[Items from a dataset]
'''

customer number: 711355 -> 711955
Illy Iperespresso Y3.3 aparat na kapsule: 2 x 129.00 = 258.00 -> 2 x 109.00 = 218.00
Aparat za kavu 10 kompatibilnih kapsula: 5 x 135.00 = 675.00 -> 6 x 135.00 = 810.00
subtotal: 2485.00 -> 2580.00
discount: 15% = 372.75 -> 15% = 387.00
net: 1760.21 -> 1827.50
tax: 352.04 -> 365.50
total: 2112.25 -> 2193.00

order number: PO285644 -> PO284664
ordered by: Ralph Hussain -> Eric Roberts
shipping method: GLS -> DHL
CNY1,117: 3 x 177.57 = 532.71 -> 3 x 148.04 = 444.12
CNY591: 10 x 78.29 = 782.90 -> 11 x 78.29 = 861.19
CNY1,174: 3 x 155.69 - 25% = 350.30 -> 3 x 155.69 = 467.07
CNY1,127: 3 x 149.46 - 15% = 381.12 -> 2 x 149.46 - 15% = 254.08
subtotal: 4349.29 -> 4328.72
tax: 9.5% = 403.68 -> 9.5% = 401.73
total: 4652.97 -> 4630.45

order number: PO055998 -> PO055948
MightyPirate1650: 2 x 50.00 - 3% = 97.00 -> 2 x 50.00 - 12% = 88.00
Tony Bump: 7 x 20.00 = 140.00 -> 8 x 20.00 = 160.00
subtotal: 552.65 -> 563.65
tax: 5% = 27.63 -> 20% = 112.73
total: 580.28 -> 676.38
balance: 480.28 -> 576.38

'''

The task |
For every line of the data above that contains "number", copy that line.

Task solution |
customer number: 711355 -> 711955
order number: PO285644 -> PO284664
order number: PO055998 -> PO055948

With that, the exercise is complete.